A Fish Called Justice

Serenity-SIt’s never too early to be the worst movie of the year, and “Serenity” proves it.

The film takes place on Plymouth Island, a tropical isle where the sugar cane sways and zydeco music plays. Baker Dill (Matthew McConaughy), despite having an awesome porn star name, is an ex-vet fishing boat captain with an Ahab-like obsession for a big tuna roaming the coast who he’s named Justice. So great is Baker’s obsession with the fish that he can’t earn money chartering the boat when Justice is near and blames his bad luck capturing the fish on his right-hand man Duke (Djimon Hounsou), whose wife’s death Baker believes has cursed them into never catching Justice.

Left with little money other than what Constance (Diane Lane) gives Baker for gigolo services rendered, Baker seeks solace swilling rum out of a “World’s Greatest Dad” mug and wistfully remembers moments with his son. The past Baker has escaped soon resurfaces when his ex-wife Karen (Anne Hathaway) appears on Plymouth Island and offers Baker a deal: kill Karen’s sadistic husband Frank (Jason Clarke) and collect $10 million.

Under the guise of a steamy film noir, “Serenity” plays out like a bad Spanish soap opera. The script has nothing but broadly-drawn characters, allowing McConaughy and Hathaway to overact badly: scenes of the Oscar winners chewing scenery as Baker’s tortured soul is pitted against Karen’s manipulative sex kitten make you forget the two won acting awards.

Adding to the mystery of how “Serenity’s” script attracted an all-star cast is the mystery within the plot, a Twilight Zone-twist so outrageous a scene is written to reiterate what’s going on (not for any of the characters to understand but for the audience to accept the audacity of what they’re witnessing).

Audacious is the word for “Serenity”- it’s laughably bad (had it not been, I probably would have checked out of the movie early).

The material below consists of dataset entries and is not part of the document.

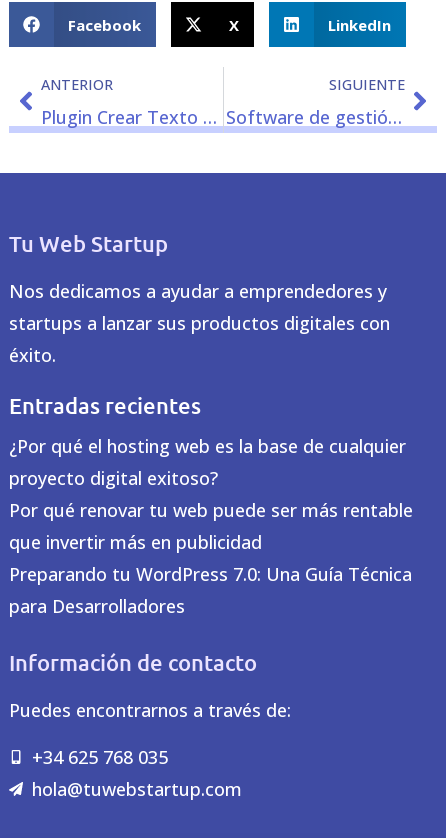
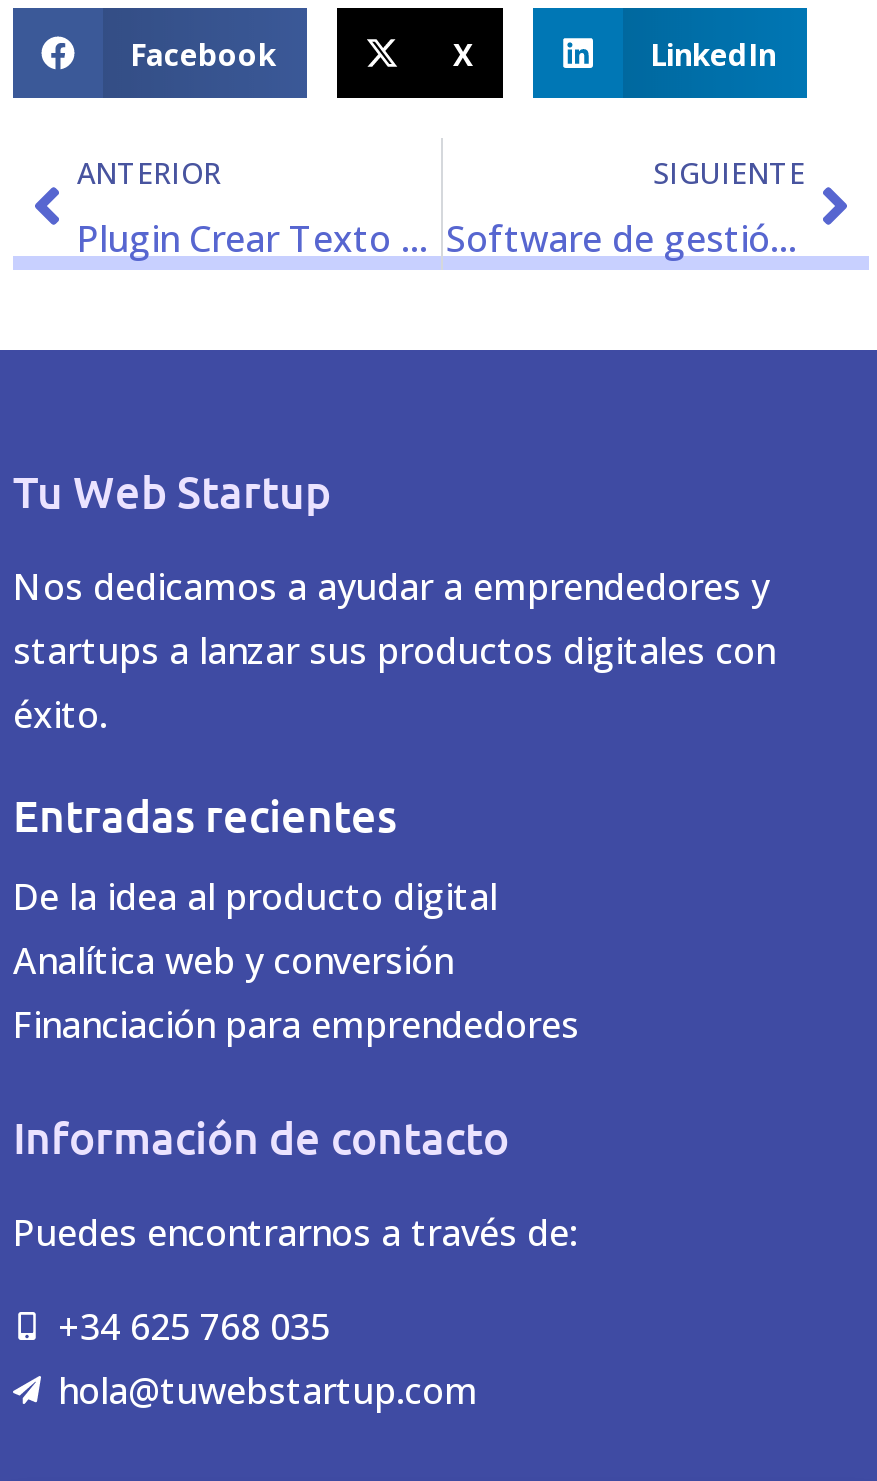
- ¿Por qué el hosting web es la base de cualquier
- proyecto digital exitoso?
- Por qué renovar tu web puede ser más rentable
- que invertir más en publicidad
- Preparando tu WordPress 7.0: Una Guía Técnica
- para Desarrolladores
+ De la idea al producto digital
+ Analítica web y conversión
+ Financiación para emprendedores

Coming from writer/director Steven Knight (who wrote Stephen Frears’ “Dirty Pretty Things” and David Cronenberg’s “Eastern Promises”), it’s especially surprising how deep one has to delve to be this ludicrous.

With the film’s release coming halfway between Martin Luther King Day and Black History month, the Reverend King himself may have summed up this movie best: “Let us realize the arc of the moral universe is long, but it bends toward justice.” Unfortunately, “Serenity’s” ‘justice’ is simply a big, rotten fish.